I needn’t have worried. At all.

After the Intro (an original composition? TT?) the band dive straight into Diamonds & Leather from Adverse Camber. I get the impression there are some ‘opening nerves’ as this track kicks in, nothing truly noticeable, but I feel it’s there. But only momentarily. By the time Owain picks his second break the band are in full swing. I’m pleased to report that the intertwined vocal parts are still there, with Tony taking on more than he has in the past. I can tell the arrangements are different, in fact I know they have to be as there’s only one guitar now, but for the life of me I can’t tell where that second guitar went!

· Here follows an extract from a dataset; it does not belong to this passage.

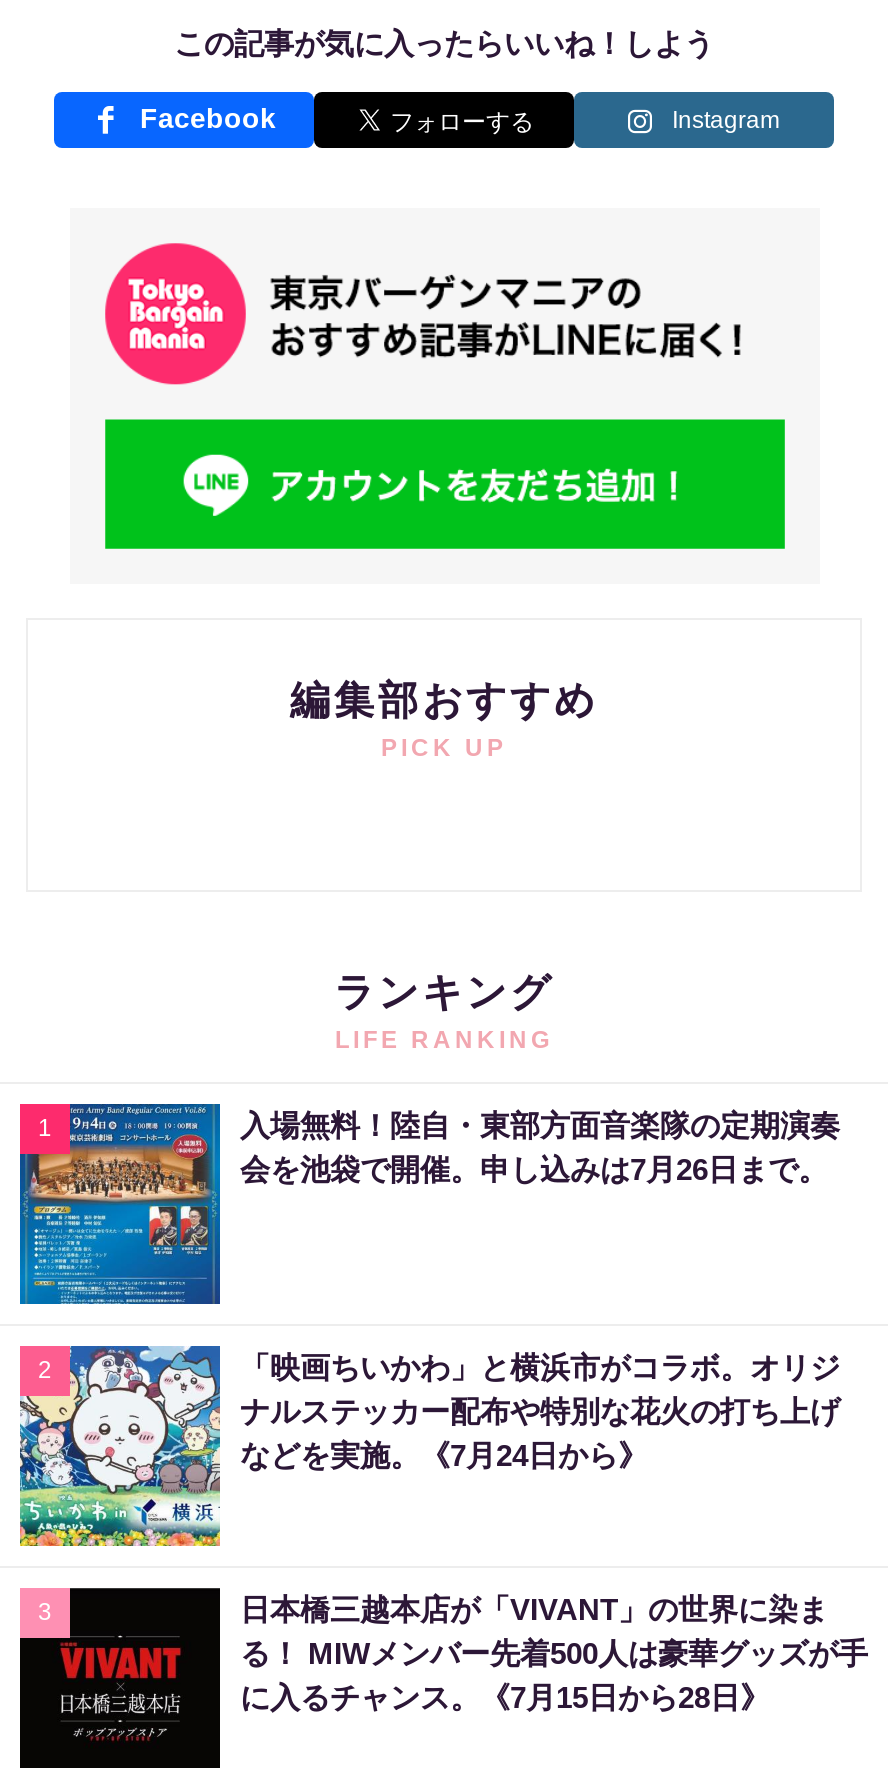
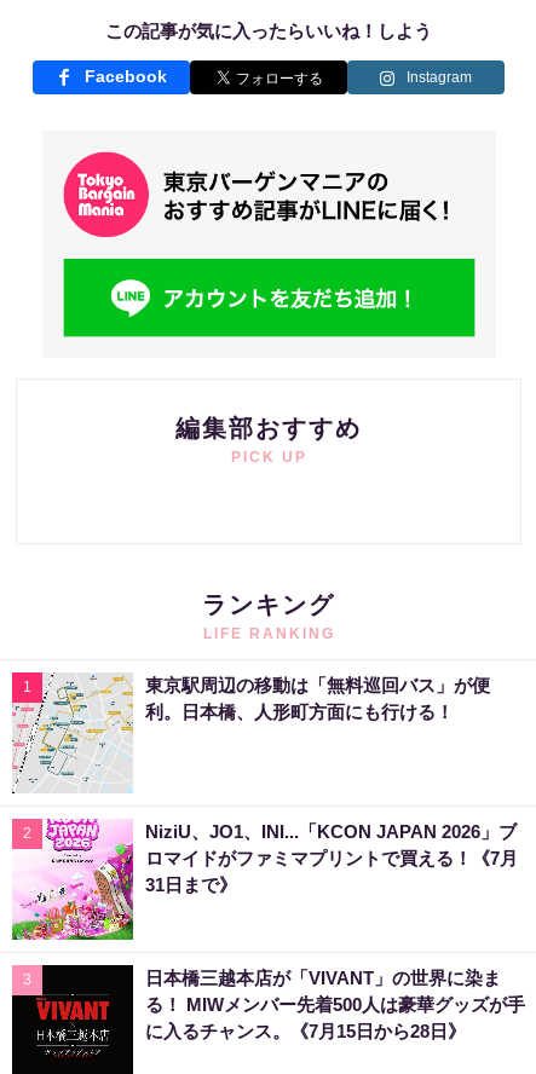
[18,1102,840,1306] [image] | 入場無料！陸自・東部方面音楽隊の定期演奏 | 会を池袋で開催。申し込みは7月26日まで。 -> [12,672,490,793] [image] | 東京駅周辺の移動は「無料巡回バス」が便 | 利。日本橋、人形町方面にも行ける！
[18,1344,840,1548] [image] | 「映画ちいかわ」と横浜市がコラボ。オリジ | ナルステッカー配布や特別な花火の打ち上げ | などを実施。《7月24日から》 -> [11,818,518,941] [image] | NiziU、JO1、INI...「KCON JAPAN 2026」ブ | ロマイドがファミマプリントで買える！《7月 | 31日まで》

Next up is Fallen Angels and again, the new arrangement has filled out to the point where you can’t think where anything else would go? This is a leaner, meaner and most definitely gig fit band on stage. I’m not sure if it’s just the CD mix or if it was the same live but Matt’s bass is more prominent, something I feel has been lacking both in recordings and live performances before. And it’s good to hear. The combination of Jake, on excellent form, and Matt’s beefier bass give the songs a bottom end/drive which I felt had been lacking on occasion before.

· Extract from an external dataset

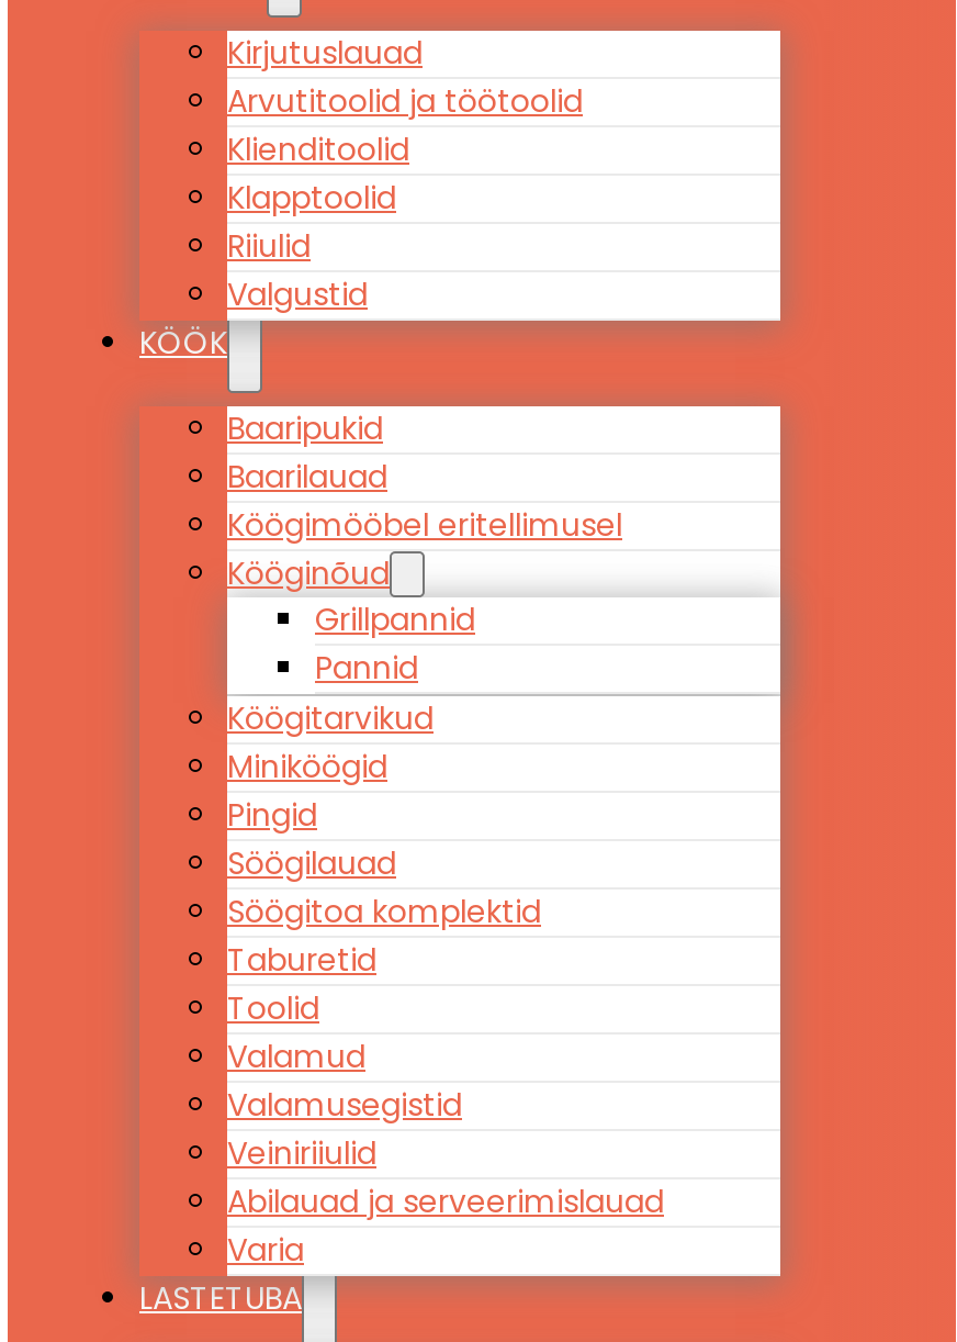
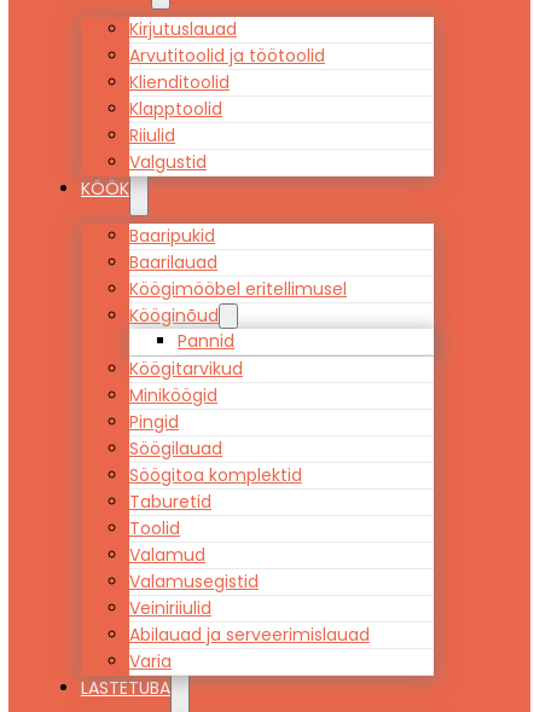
[315,597,475,641] Grillpannid -> none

And this is where I have to be honest. (Matt, close your eyes and open them again in a paragraph!)

While I regard the songwriting of The Reasoning very highly, tracks such as Chasing Rainbows, Dark Angel, Breaking the Fourth Wall (not on this live album sadly) and Call Me God? never cease to impress, I’ve always felt the arrangements built up to something which just didn’t happen. I’m not sure how to explain it but I just felt that many of the songs which promised so much ultimately had something missing.

I stand corrected. And then some. These new arrangements are stronger, more confident and most definitely deliver. Less, in this case, is most definitely more!

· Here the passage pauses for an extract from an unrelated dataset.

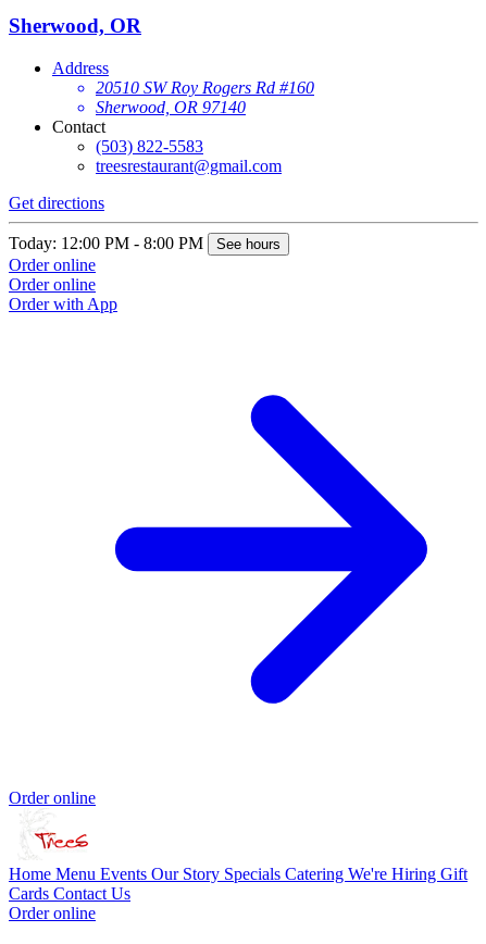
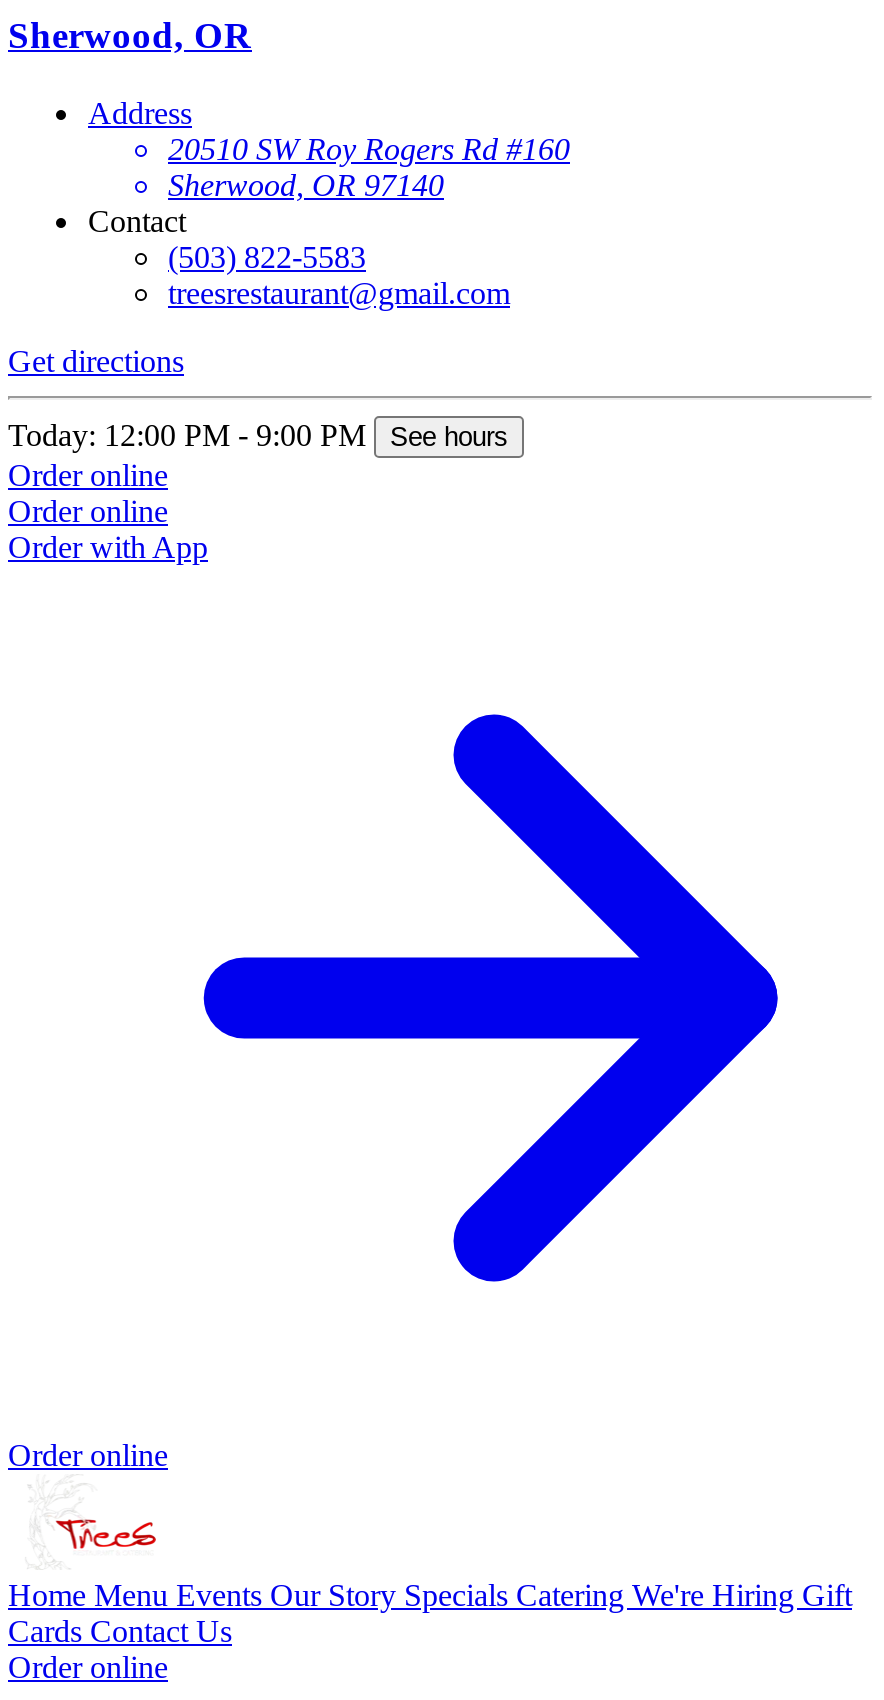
[9,234,281,252] Today: 12:00 PM - 8:00 PM See hours -> [8,418,508,452] Today: 12:00 PM - 9:00 PM See hours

And then there’s Rachel. Already regarded by many as one of the better female vocalists in the British Prog Rock scene this performance can only increase her standing. Having assumed many of the lead vocals which Dylan had previously sung there’s a  character to her voice which I’d never been aware of before. Shadow of the Mind is a perfect example of this.

In short, this album is a triumph, a testament to the abilities of the members of The Reasoning to reinvent their material and to help it grow. There isn’t one track on the album where I thought “Oh, there used to be an additional (enter instrument/artist) part in there”. Each member of the band has taken on that little bit more, expanded their role and the end result is one of the strongest live performances I’ve heard from The Reasoning.

The track listing is:

Intro / Diamonds & Leather*** / Fallen Angels* / Sharp Sea** / The Nobody Effect*** / Shadows of the Mind* / The Thirteenth Hour*** / How Far To Fall?** / Chasing Rainbows* / 14*** / Dark Angel** / Aching Hunger*

* from The Awakening
** from Dark Angel
*** from Adverse Camber

Highlights for me are Shadows of the Mind, Chasing Rainbows and Aching Hunger… and the artwork. Matt announced his excitement on Twitter shortly before releasing the album about the cover artwork, and holding it in my hands I can see why. Mark Wilkinson, he of early Marillion album sleeve fame (among many other things), has done the guys proud. (Matt, if you read this, I want the whole chill sauce story next time we meet!)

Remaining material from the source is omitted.